→ **Work order**
Copying exactly, give the lines in the material below from the one with "background: #bef264 ->" to the one with "gap: 19px ->", ends included, and nothing besides.

→ **Input**
************
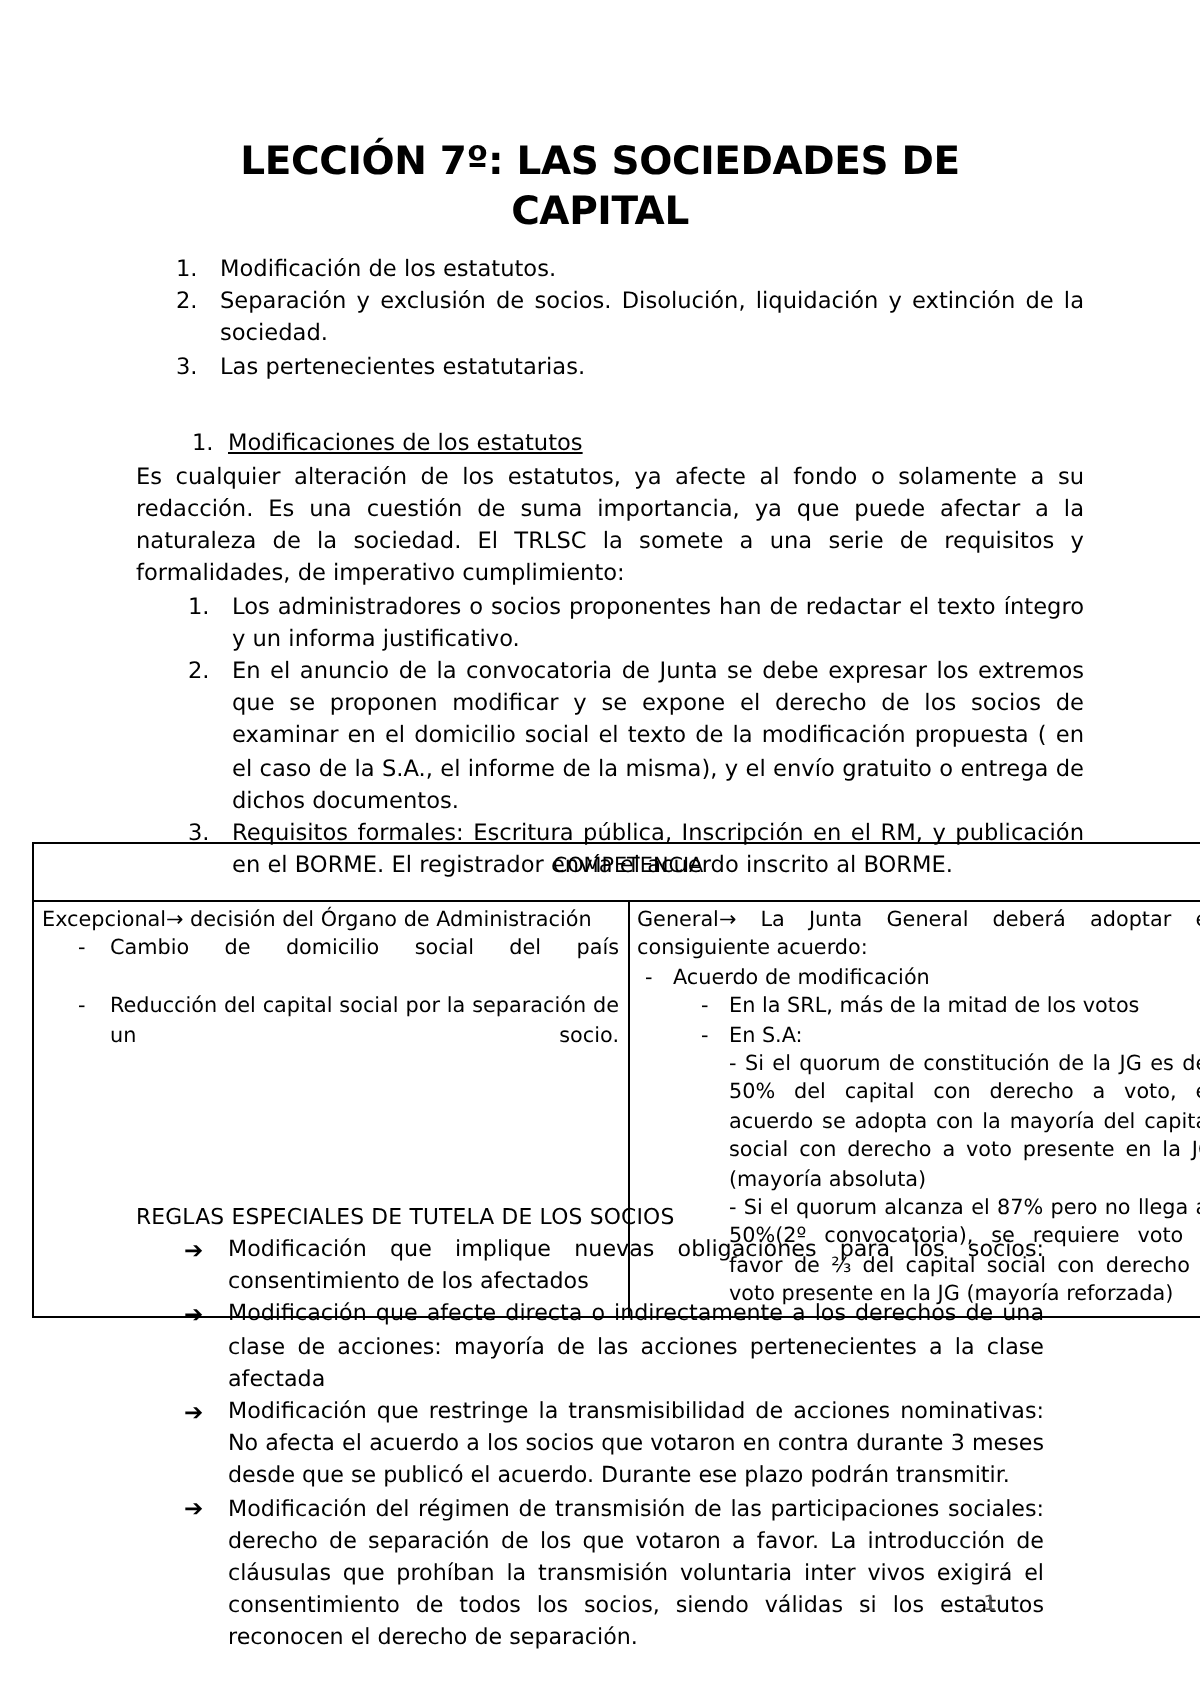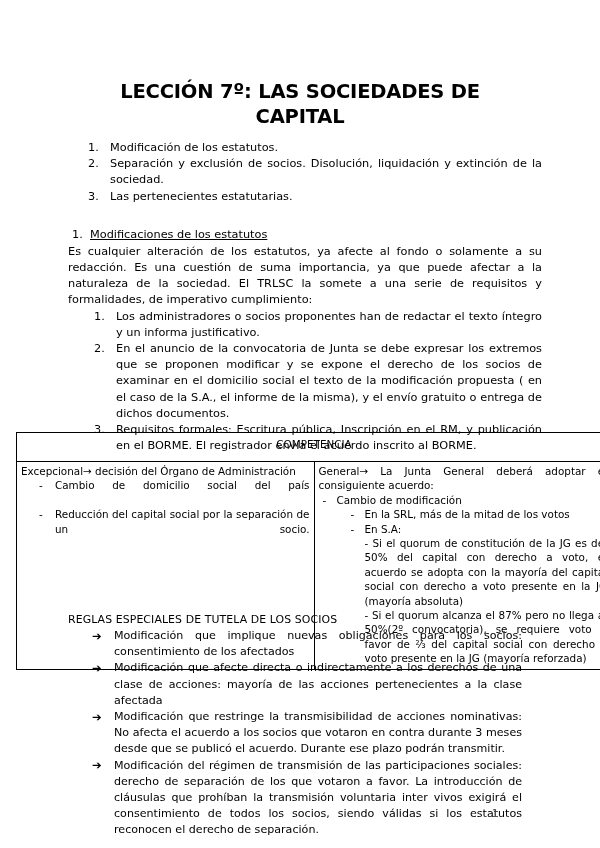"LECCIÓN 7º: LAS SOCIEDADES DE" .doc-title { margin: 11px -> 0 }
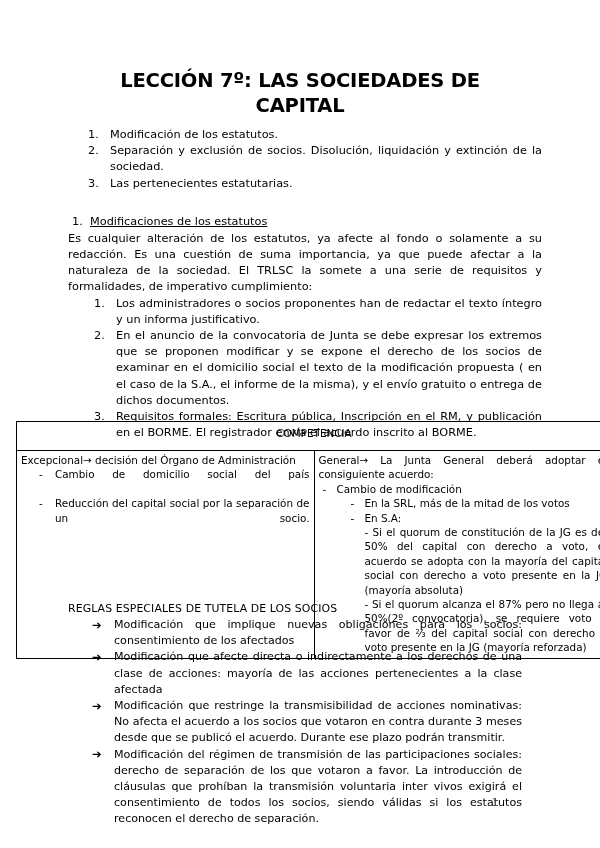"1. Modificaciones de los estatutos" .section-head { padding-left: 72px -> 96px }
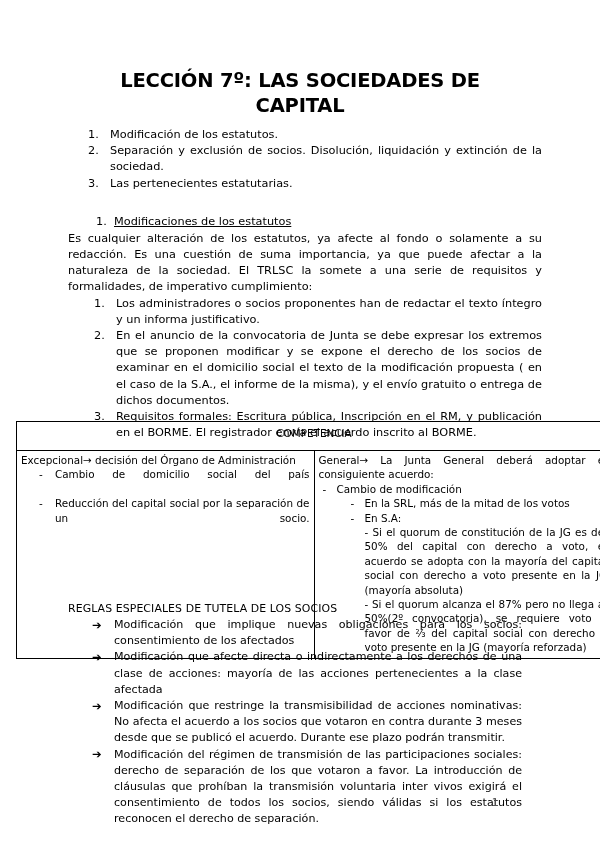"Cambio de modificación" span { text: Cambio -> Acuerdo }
************
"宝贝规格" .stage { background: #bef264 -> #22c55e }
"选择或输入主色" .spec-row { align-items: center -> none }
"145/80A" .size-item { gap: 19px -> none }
************
→ **Solution below**
"宝贝规格" .stage { background: #bef264 -> #22c55e }
"选择或输入主色" .spec-row { align-items: center -> none }
"145/80A" .size-item { gap: 19px -> none }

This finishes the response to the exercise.